Screenshot and code edit data:
◆ ◆ ◆ ◆ ◆

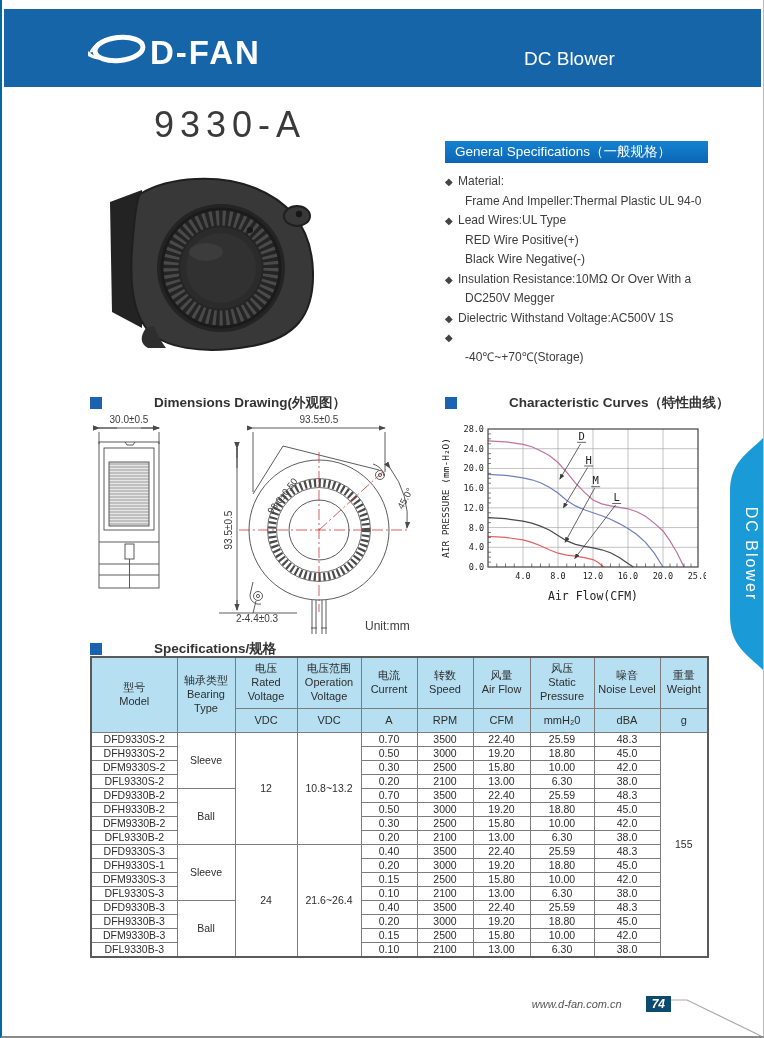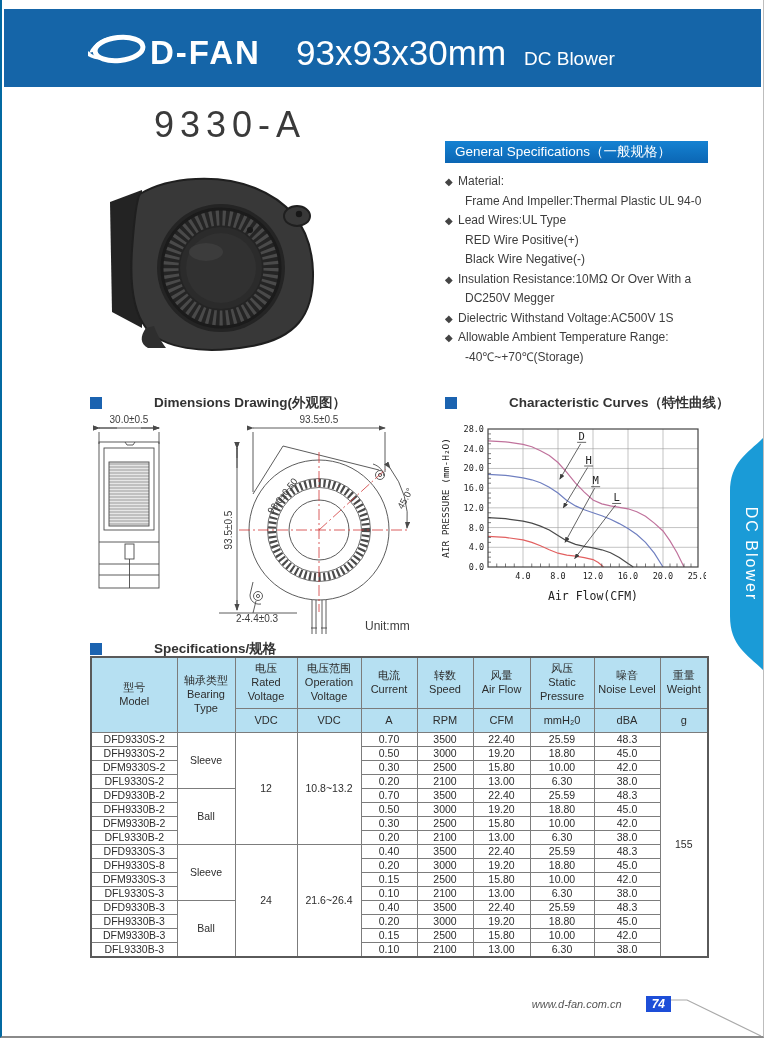--- a/index.html
+++ b/index.html
@@ -34,37 +34,36 @@
              border:2px solid #5a5a5a;table-layout:fixed;}
   table.spec th,table.spec td{border:1px solid #7c7c7c;text-align:center;padding:0 2px;
              font-weight:normal;color:#2d2d2d;overflow:hidden;}
   table.spec th{background:#b6e0f2;font-size:11px;white-space:pre-line;line-height:1.25;}
   tr.h1 th{height:50px;}
   tr.h2 th{height:23px;}
   table.spec td{font-size:10.5px;height:13px;line-height:13px;background:#fff;}
   td.model{text-align:left;padding-left:7px;margin-left:11px;}
   .footer{position:absolute;right:92px;bottom:24px;display:flex;align-items:center;gap:24px;font-style:italic;}
   .site{font-size:11px;color:#555;}
-  .pagenum{background:#1d4ed8;color:#fff;font-size:12px;font-weight:bold;
+  .pagenum{background:#0c4a6e;color:#fff;font-size:12px;font-weight:bold;
            padding:0 6px;height:16px;line-height:16px;}
   .corner-svg{position:absolute;right:0;bottom:0;width:92px;height:44px;}
 </style>
 </head>
 <body>
 
 <div class="page">
 
   <div class="topbar">
     <svg class="logo" viewBox="0 0 60 38">
       <ellipse cx="33" cy="19" rx="24" ry="11.5" fill="none" stroke="#ffffff" stroke-width="5" transform="rotate(-6 33 19)"></ellipse>
       <path d="M3,23 C8,11 22,4 38,6 C26,7 14,13 10,21 Z" fill="#ffffff"></path>
       <path d="M2,21 C8,27 18,30 28,28 C18,31 8,30 2,26 Z" fill="#ffffff"></path>
     </svg>
     <div class="brand">D-FAN</div>
-    <div class="size-title">93x93x30mm</div>
     <div class="category">DC Blower</div>
   </div>
 
   <div class="model-title">9330-A</div>
 
   <svg class="product-svg" viewBox="0 0 252 208">
     <path d="M20,42 L52,30 L52,168 L22,152 Z" fill="#232323"></path>
     <rect x="96" y="20" width="30" height="10" fill="#2a2a2a"></rect>
     <path d="M50,34 C80,16 130,14 165,28 C205,44 222,74 223,112 C224,156 205,178 162,186 C112,195 72,188 56,168 C42,150 40,120 42,90 C44,62 46,40 50,34 Z" fill="#383838" stroke="#1f1f1f" stroke-width="2"></path>
     <ellipse cx="207" cy="56" rx="13" ry="10" fill="#383838" stroke="#1f1f1f" stroke-width="2"></ellipse>
@@ -109,21 +108,20 @@
         <div class="gs-row">
           <span class="gs-bullet"></span>
           <span class="gs-cont">DC250V Megger</span>
         </div>
         <div class="gs-row">
           <span class="gs-bullet">◆</span>
           <span>Dielectric Withstand Voltage:AC500V 1S</span>
         </div>
         <div class="gs-row">
           <span class="gs-bullet">◆</span>
-          <span>Allowable Ambient Temperature Range:</span>
         </div>
         <div class="gs-row">
           <span class="gs-bullet"></span>
           <span class="gs-cont">-40℃~+70℃(Storage)</span>
         </div>
       </div>
   </div>
 
   <svg class="side-tab" viewBox="0 0 46 232">
     <path d="M46,0 C30,16 13,24 13,54 L13,178 C13,208 30,216 46,232 Z" fill="#1a9bd7"></path>
@@ -451,21 +449,21 @@
           <td rowspan="4">Sleeve</td>
           <td rowspan="8">24</td>
           <td rowspan="8">21.6~26.4</td>
           <td>0.40</td>
           <td>3500</td>
           <td>22.40</td>
           <td>25.59</td>
           <td>48.3</td>
         </tr>
         <tr>
-          <td class="model">DFH9330S-8</td>
+          <td class="model">DFH9330S-1</td>
           <td>0.20</td>
           <td>3000</td>
           <td>19.20</td>
           <td>18.80</td>
           <td>45.0</td>
         </tr>
         <tr>
           <td class="model">DFM9330S-3</td>
           <td>0.15</td>
           <td>2500</td>

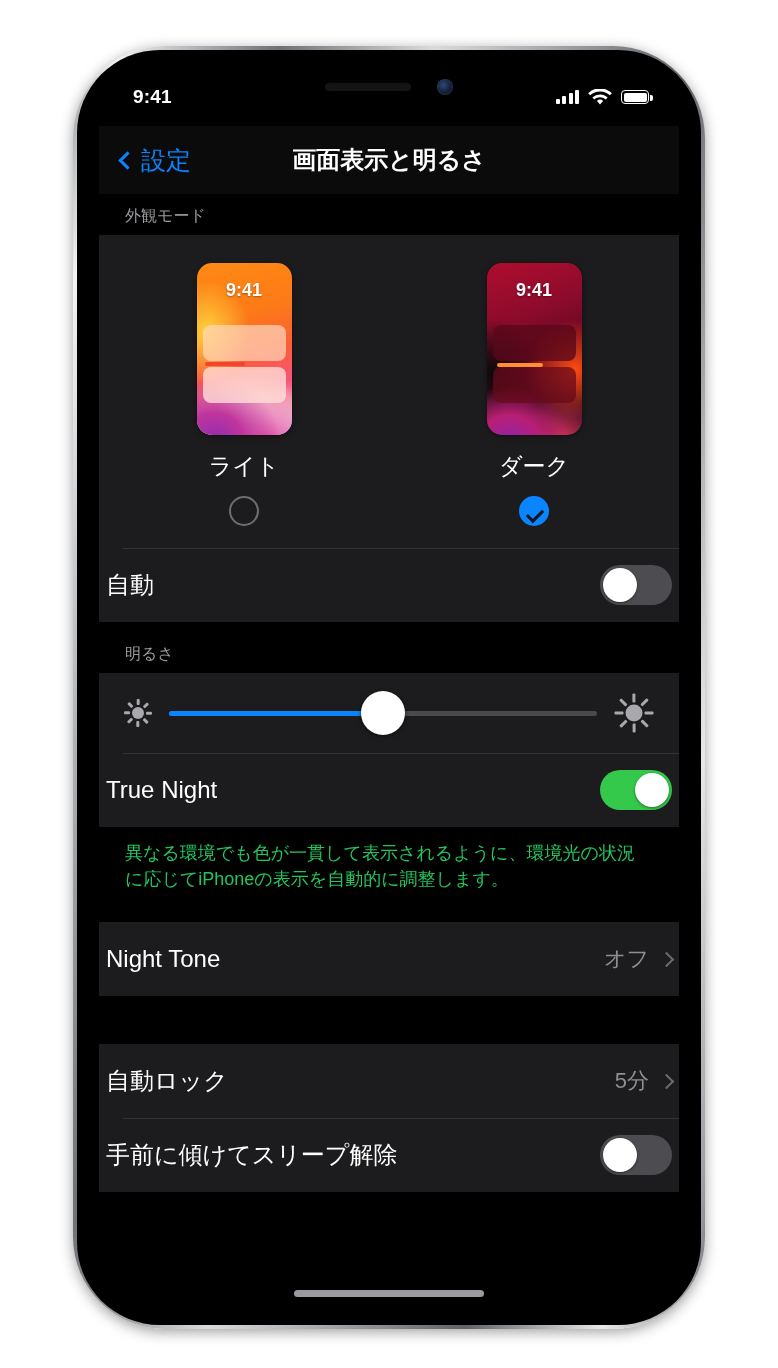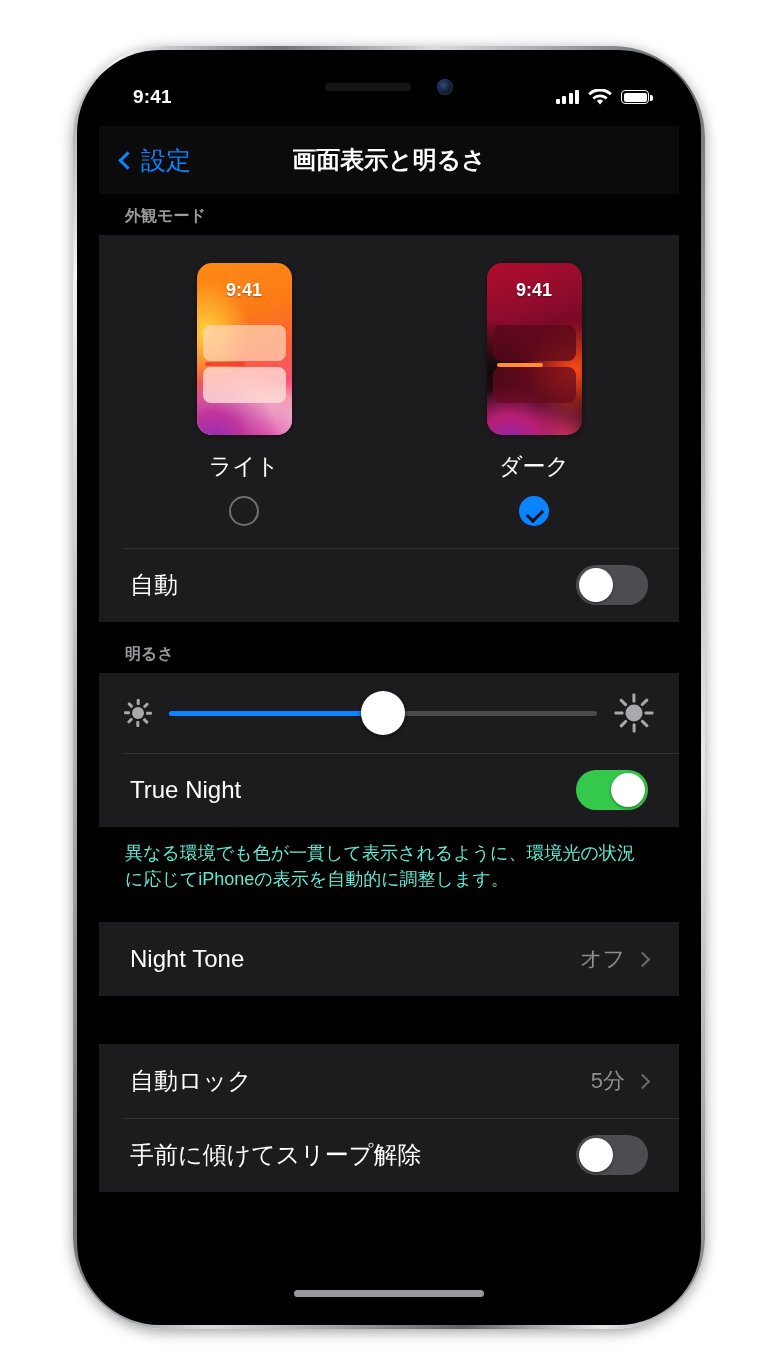--- a/index.html
+++ b/index.html
@@ -84,29 +84,29 @@
   .back{ display:flex; align-items:center; gap:2px; color:#0a84ff; font-size:25px; cursor:pointer; }
   .chev-l{ width:13px; height:13px; border-left:3.4px solid #0a84ff; border-bottom:3.4px solid #0a84ff;
     transform:rotate(45deg); margin-right:5px; }
   .navtitle{
     position:absolute; left:0; right:0; text-align:center;
     font-size:24px; font-weight:700; pointer-events:none;
   }
 
   
   .content{ position:absolute; top:114px; left:0; right:0; bottom:0; overflow:hidden; background:#000; }
-  .sec-header{ padding:22px 26px 8px; font-size:16px; color:#9b9b9f;font-weight:bold; }
+  .sec-header{ padding:22px 26px 8px; font-size:16px; color:#9b9b9f; }
   .card{ background:#1c1c1e; }
-  .row{ display:flex; align-items:center; min-height:74px; padding:0 31px; position:relative; }
+  .row{ display:flex; align-items:center; min-height:74px; padding:0 7px; position:relative; }
   .row-label{ font-size:24px; color:#fff; flex:1; }
   .row-value{ font-size:22px; color:#8e8e93; margin-right:12px; }
   .sep{ position:absolute; left:24px; right:0; top:0; height:1px; background:#333336; }
   .chev-r{ width:11px; height:11px; border-top:2.8px solid #6a6a6e; border-right:2.8px solid #6a6a6e;
     transform:rotate(45deg); }
-  .footnote{ padding:13px 26px 6px; font-size:18px; line-height:1.45; color:#5eead4; }
+  .footnote{ padding:13px 26px 6px; font-size:18px; line-height:1.45; color:#22c55e; }
 
   
   .appearance{ display:flex; padding:28px 0 22px; }
   .appr-col{ flex:1; display:flex; flex-direction:column; align-items:center; cursor:pointer; }
   .phone-prev{
     width:95px; height:172px; border-radius:15px; overflow:hidden; position:relative;
     box-shadow:0 1px 5px rgba(0,0,0,.5);
   }
   .pv-time{ position:absolute; top:17px; left:0; right:0; text-align:center;
     font-size:18px; font-weight:600; color:#fff; z-index:5; text-shadow:0 1px 2px rgba(0,0,0,.35); }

◆ ◆ ◆ ◆ ◆

Exercise instructions →
Show every line above in which the word "border" is found.

Solution to the problem →
              border:2px solid #5a5a5a;table-layout:fixed;}
   table.spec th,table.spec td{border:1px solid #7c7c7c;text-align:center;padding:0 2px;
   .chev-l{ width:13px; height:13px; border-left:3.4px solid #0a84ff; border-bottom:3.4px solid #0a84ff;
   .chev-r{ width:11px; height:11px; border-top:2.8px solid #6a6a6e; border-right:2.8px solid #6a6a6e;
     width:95px; height:172px; border-radius:15px; overflow:hidden; position:relative;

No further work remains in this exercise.